More: “Will a Free Press Cheer on Government Censorship of the Internet?” [Scott Shackford, Hans Bader] Several commentators note that having made Facebook the big success in its market, Zuckerberg can now ask for regulations that would tend to lock in its dominance by heaping compliance burdens on rising competitors [Coyote, Andrea O’Sullivan, Mercatus]
- Not headed to Gotham after all: “The RWDSU union was interested in organizing the Whole Foods grocery store workers, a subsidiary owned by Amazon, and they deployed several ‘community based organizations’ (which RWDSU funds) to oppose the Amazon transaction as negotiation leverage. It backfired.” [Alex Tabarrok]
- “NLRB reverses course and restores some sense to its concerted activity rules” [Jon Hyman, earlier]

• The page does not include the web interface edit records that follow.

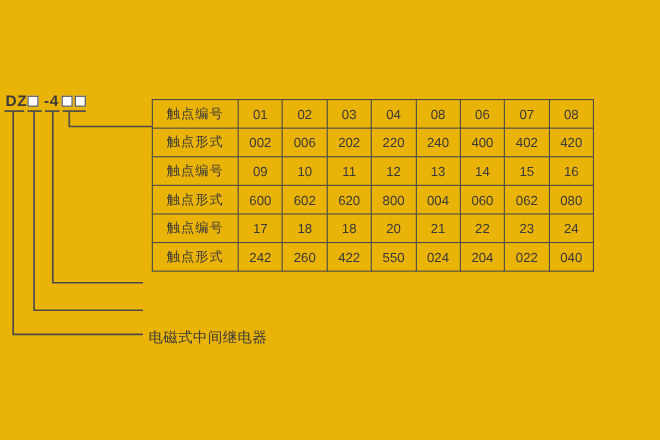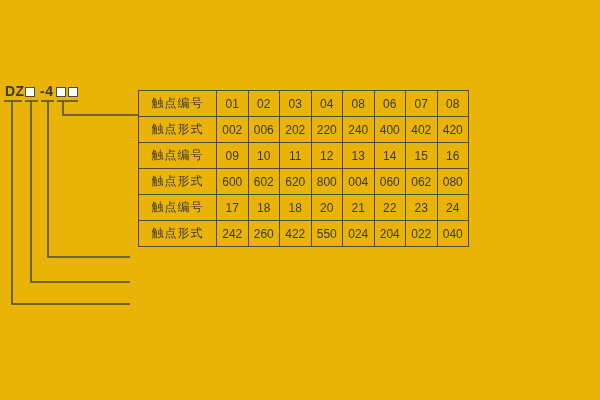--- a/index.html
+++ b/index.html
@@ -43,21 +43,21 @@
     width: 8px;
     height: 8px;
     border: 1.5px solid #4a4a4a;
     background: #ffffff;
   }
   
   .contact-table {
     position: absolute;
     left: 138px;
     top: 90px;
-    width: 331px;
+    width: 402px;
     height: 152px;
     border-collapse: collapse;
     table-layout: fixed;
     padding-left: 28px;
   }
   .contact-table td {
     border: 1.5px solid #4a4a4a;
     text-align: center;
     vertical-align: middle;
     font-size: 12px;
@@ -172,14 +172,15 @@
           <td>422</td>
           <td>550</td>
           <td>024</td>
           <td>204</td>
           <td>022</td>
           <td>040</td>
         </tr>
       </tbody>
   </table>
 
+  <div class="annotation annotation-3">电磁式中间继电器</div>
 
 </div>
 
 </body></html>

- Among papers at the Hoover Institution’s conference last summer on “Land, Labor, and the Rule of Law”: Diana Furchtgott-Roth, “Executive Branch Overreach in Labor Regulation” discusses persuader, fiduciary, overtime, joint employer, independent contractor, federal contract blacklist, campus recruitment as age discrimination, and more; Price Fishback, “Rule of Law in Labor Relations, 1898-1940” on how reducing violence was a key objective of pro-union laws, anti-union laws, and arbitration laws; and related video; Christos Andreas Makridis, “Do Right-to-Work Laws Work? Evidence from Individual Well-being and Economic Sentiment” (“Contrary to conventional wisdom, RTW laws raise employee well-being and sentiment by improving workplace conditions and culture”) and related video;
- Relief coming on NLRB’s Browning-Ferris joint employer initiative? [Federalist Society panel video with Richard Epstein, Richard F. Griffin, Jr., Philip Miscimarra, moderated by Judge Timothy Tymkovich; Philip Rosen et al., Jackson Lewis; earlier]
- “Production company hires union labor after Boston officials allegedly threaten to withhold permits for music festivals. District court: Can’t try the officials for extortion because they didn’t obtain any personal benefit; the alleged benefits went to the union. First Circuit: The indictment should not have been dismissed.” [John K. Ross, IJ “Short Circuit,” on U.S. v. Brissette, earlier]
- In 1922 a brutal mob attack resulted in the slaughter of 23 strikebreakers in Herrin, Illinois. Maybe something that should be taught in schools? [Robby Soave, Reason]
“Many Americans die every year because they need kidney transplants, in large part due to federal laws banning organ sales. …an average of over 30,000 Americans have died each year, because the ban prevented them from getting transplants in time.” [Ilya Somin; Frank McCormick, Philip J. Held, and Glenn M. Chertow, Journal of the American Society of Nephrology] More: Michael Huemer (“I don’t know what ‘commodification’ is or why anyone should care about it. But it would have to be incredibly terrible to justify imposing death on people to prevent them from doing it.”); Emily Largent, Petrie-Flom “Bill of Health” (“unmet need for hearts, lungs, livers, and other vital organs” is also dire; “real-world test of regulated payments is needed”); Ike Brannon, Cato Regulation magazine (unneeded multivisceral transplants).